Problem to work on:
Restate the records in full and exactly, with no images included.

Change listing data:
<<<<
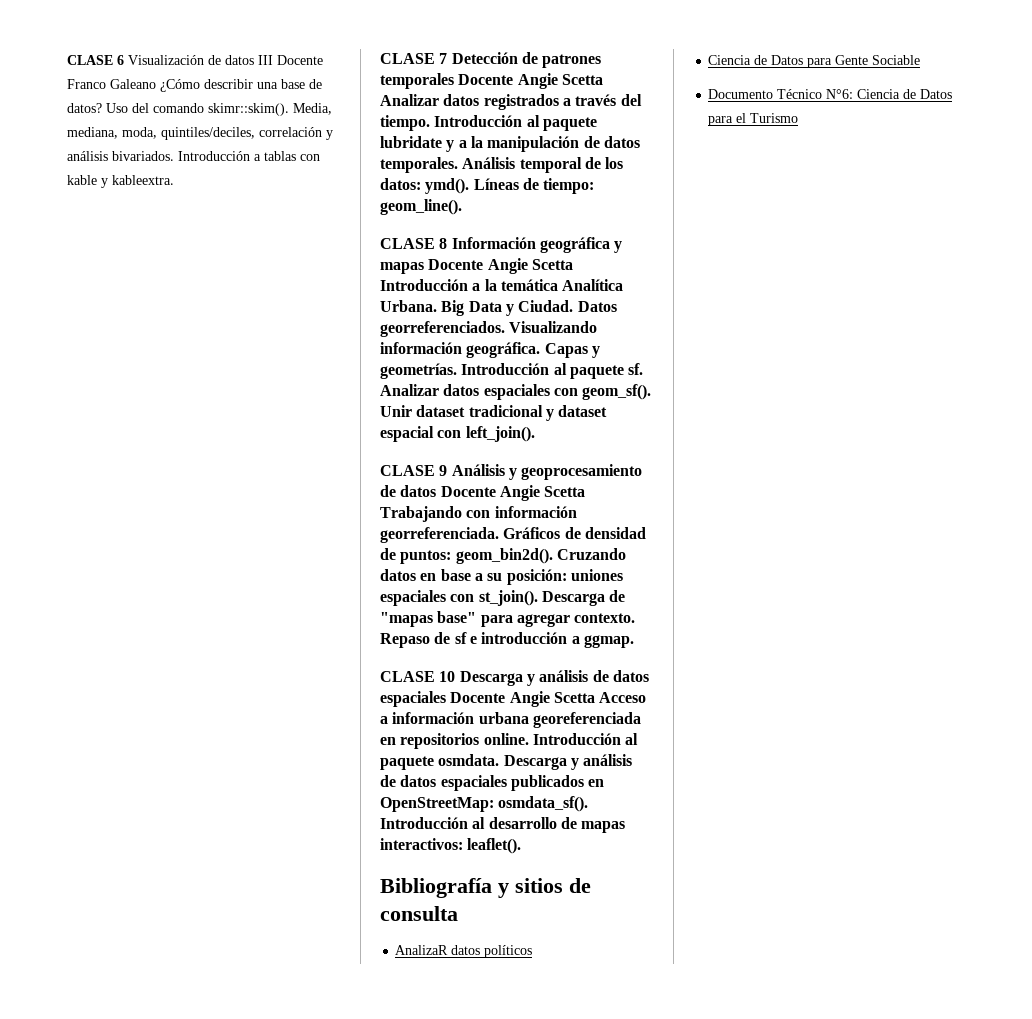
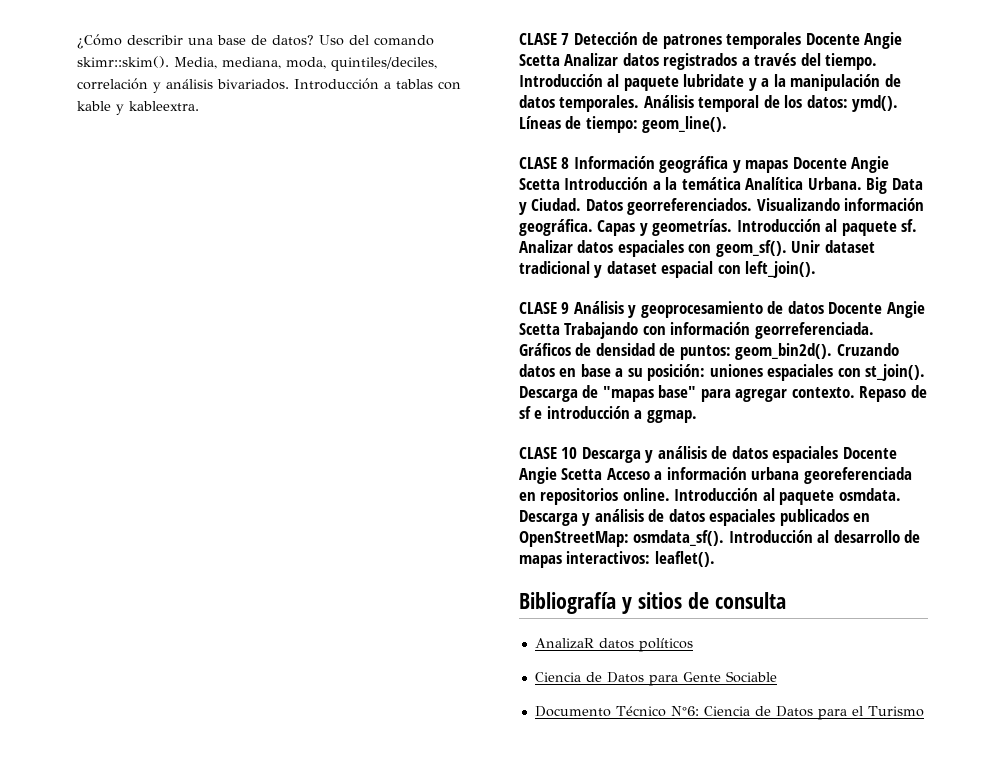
[67,55,323,65] [67,79,156,89] CLASE 6 Visualización de datos III Docente Franco Galeano -> (77, 41) none

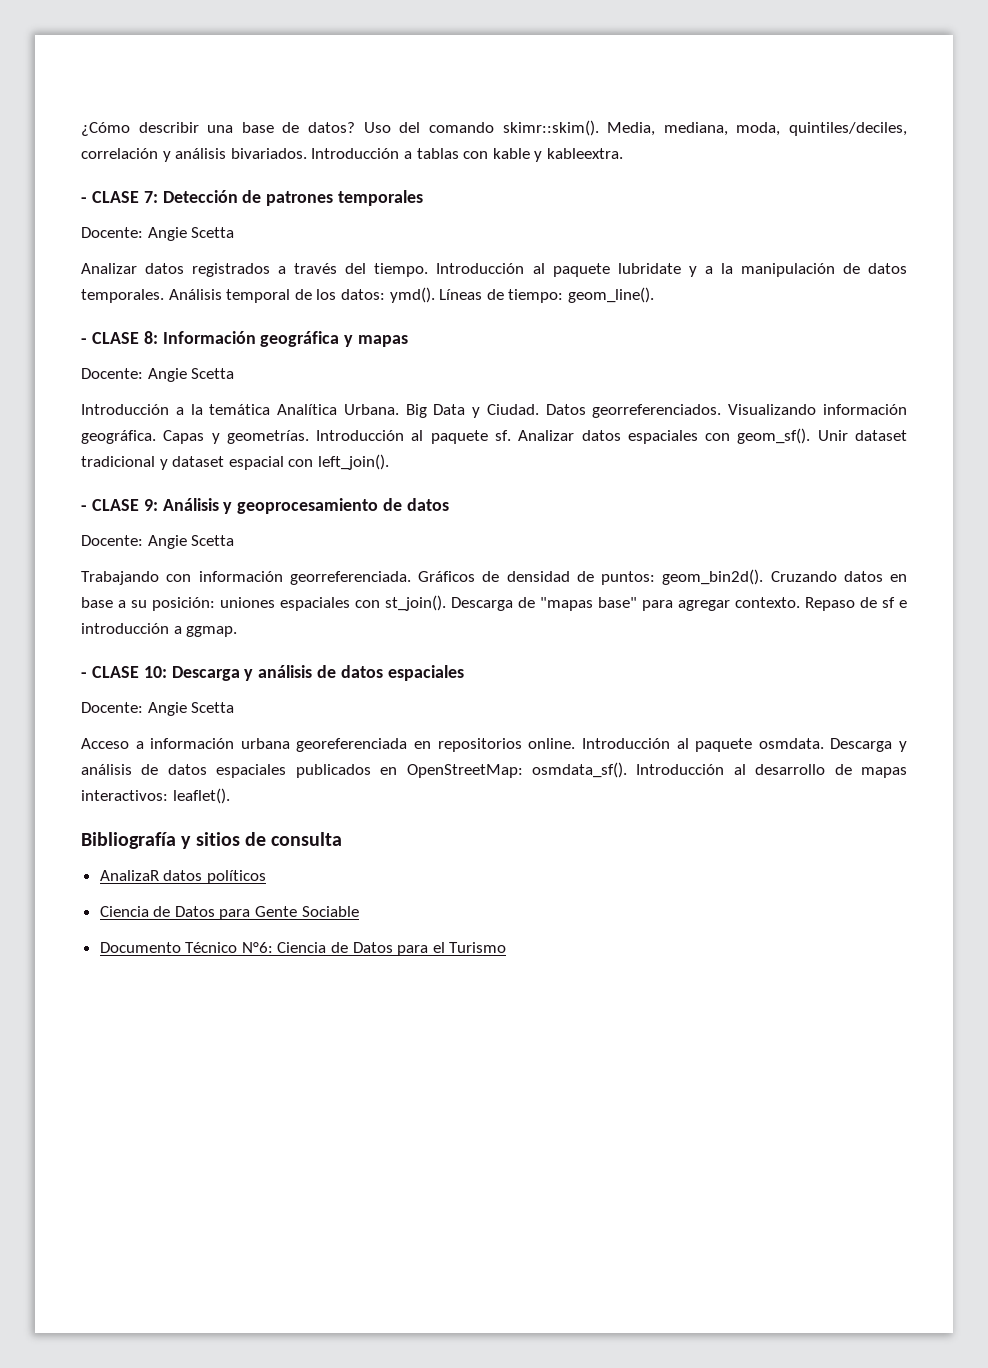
[519,33,570,45] CLASE 7 -> [81,191,158,203] - CLASE 7:
[805,32,903,49] [519,54,560,66] Docente Angie Scetta -> [81,227,235,241] // Docente: Angie Scetta //
[519,157,570,169] CLASE 8 -> [81,331,158,344] - CLASE 8:
[792,156,890,173] [519,178,560,190] Docente Angie Scetta -> [81,368,235,382] // Docente: Angie Scetta //
[519,302,570,314] CLASE 9 -> [81,499,158,511] - CLASE 9:
[828,301,925,318] [519,323,560,335] Docente Angie Scetta -> [81,535,235,549] // Docente: Angie Scetta //
[519,446,897,463] [519,467,603,484] CLASE 10 Descarga y análisis de datos espaciales Docente Angie Scetta -> [81,665,464,681] [81,702,235,716] - CLASE 10: Descarga y análisis de datos espaciales // Docente: Angie Scetta //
>>>>
Output of the task:
[67,55,323,65] [67,79,156,89] CLASE 6 Visualización de datos III Docente Franco Galeano -> (77, 41) none

[519,33,570,45] CLASE 7 -> [81,191,158,203] - CLASE 7:
[805,32,903,49] [519,54,560,66] Docente Angie Scetta -> [81,227,235,241] // Docente: Angie Scetta //
[519,157,570,169] CLASE 8 -> [81,331,158,344] - CLASE 8:
[792,156,890,173] [519,178,560,190] Docente Angie Scetta -> [81,368,235,382] // Docente: Angie Scetta //
[519,302,570,314] CLASE 9 -> [81,499,158,511] - CLASE 9:
[828,301,925,318] [519,323,560,335] Docente Angie Scetta -> [81,535,235,549] // Docente: Angie Scetta //
[519,446,897,463] [519,467,603,484] CLASE 10 Descarga y análisis de datos espaciales Docente Angie Scetta -> [81,665,464,681] [81,702,235,716] - CLASE 10: Descarga y análisis de datos espaciales // Docente: Angie Scetta //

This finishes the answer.